[mapserver-users] Encoding issues
Murty Maganti
MMaganti at oriongis.com
Wed Mar 4 08:27:08 PST 2009
Hi Tamas
This is still not working for some of the Asian languages.
I suspect the issue could be in this line of your sample code below
s.Append(Convert.ToChar(bytes[i]));
Here, one single byte is used to convert to a character. But my understanding is that UTF-8 can consume from 1 to 4 bytes to represent one character code point. It worked fine for Arabic may be because all Arabic characters can be represented using a single byte.
When I tried the same code below with Hindi, an Indian language, some of the characters are shown junk (but not all characters). I guess those characters which occupy more than a byte turned out to be junk.
I am also trying the opposite of the sample code below i.e. read a field value from map server (shapeObj.values), which is in Hindi, and show on a web page, again it turns out to be junk.

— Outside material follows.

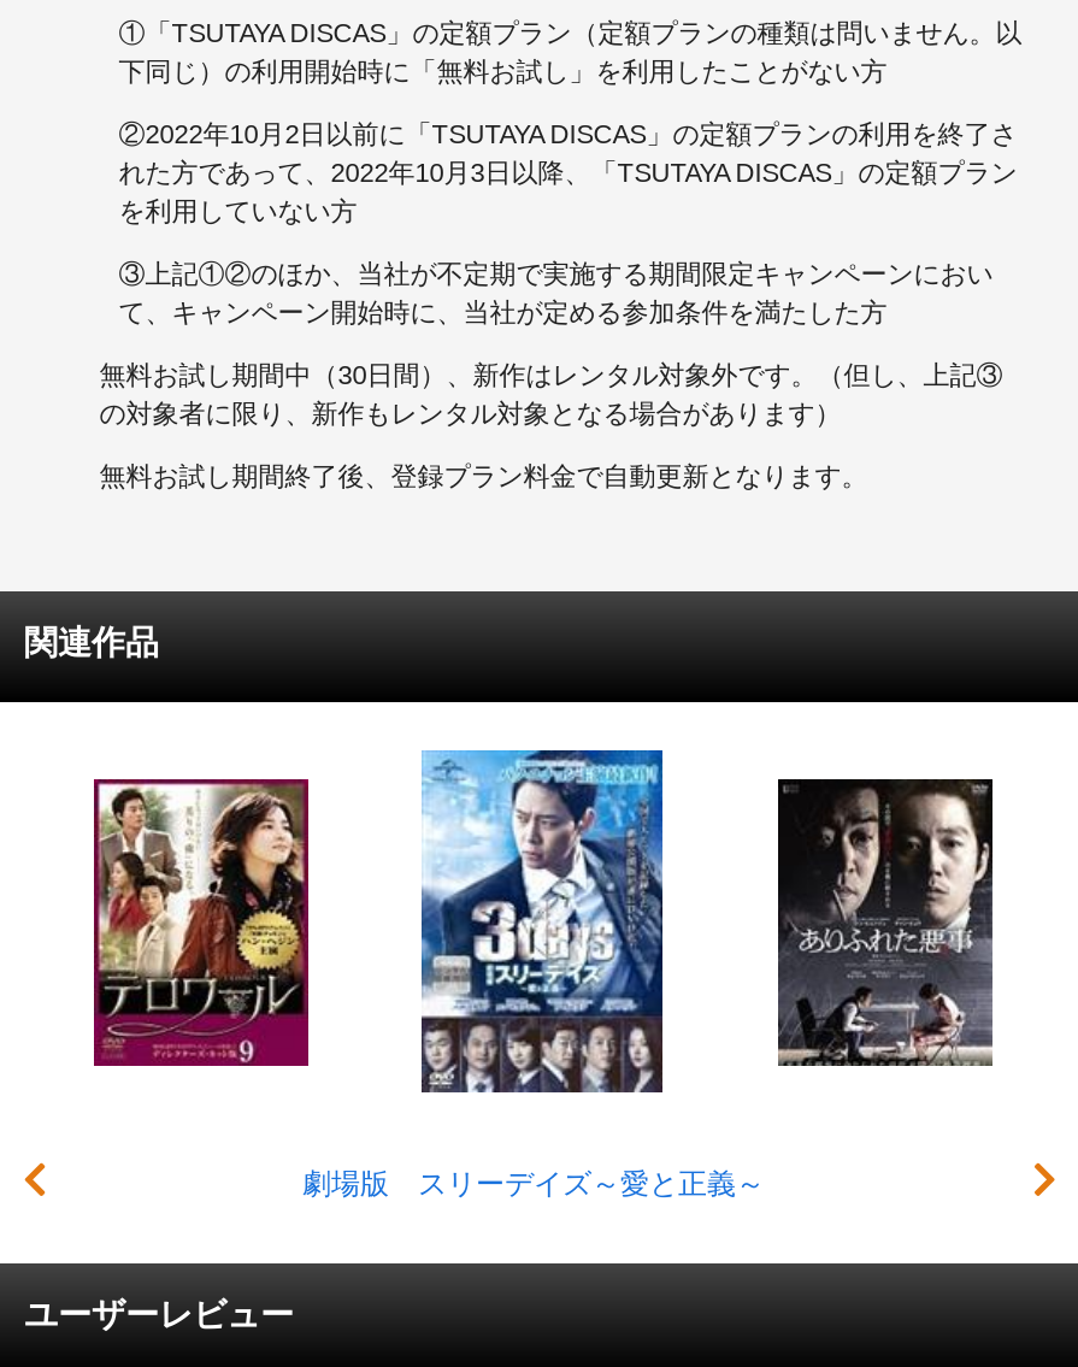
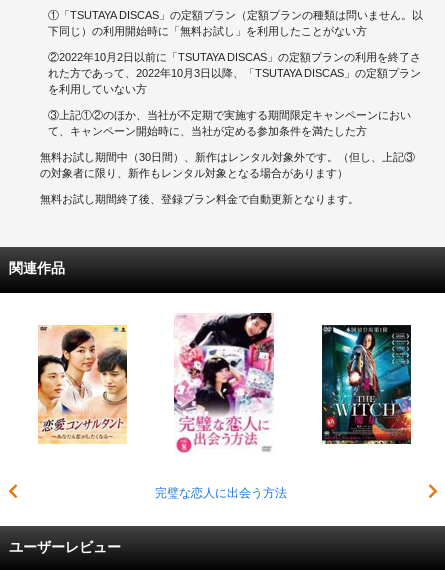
[302,748,765,1201] [image] | 劇場版 スリーデイズ～愛と正義～ -> [154,312,286,500] [image] | 完璧な恋人に出会う方法
[92,777,311,1068] [image] -> [37,325,128,445] [image]
[778,782,995,1068] [image] -> [322,325,412,445] [image]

I tried to look at the byte values of the string in VS by using
Byte[] bites = Encoding.Unicode.GetBytes(shapeObj.values[0])
I notice that they are actually code point of UTF-8 but interpreted as UTF-16 and may be the reason I see junk characters on web page. But I don’t know how to extract those UTF-8 byte values from UTF-16.

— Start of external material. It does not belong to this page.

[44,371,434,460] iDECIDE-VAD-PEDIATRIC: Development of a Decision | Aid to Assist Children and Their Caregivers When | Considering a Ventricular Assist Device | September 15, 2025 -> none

I am just giving sample code here to explain
byte[] utf16 = Encoding.Unicode.GetBytes("कीचनर"); //The text is in Hindi, an Indian language
byte[] utf8 = Encoding.UTF8.GetBytes("कीचनर");
shapeObj shape = layer.getFeature(result.shapeindex, result.tileindex);
string value = shape.values[1]; //This contains the same text (in Hindi) as above in the shape file.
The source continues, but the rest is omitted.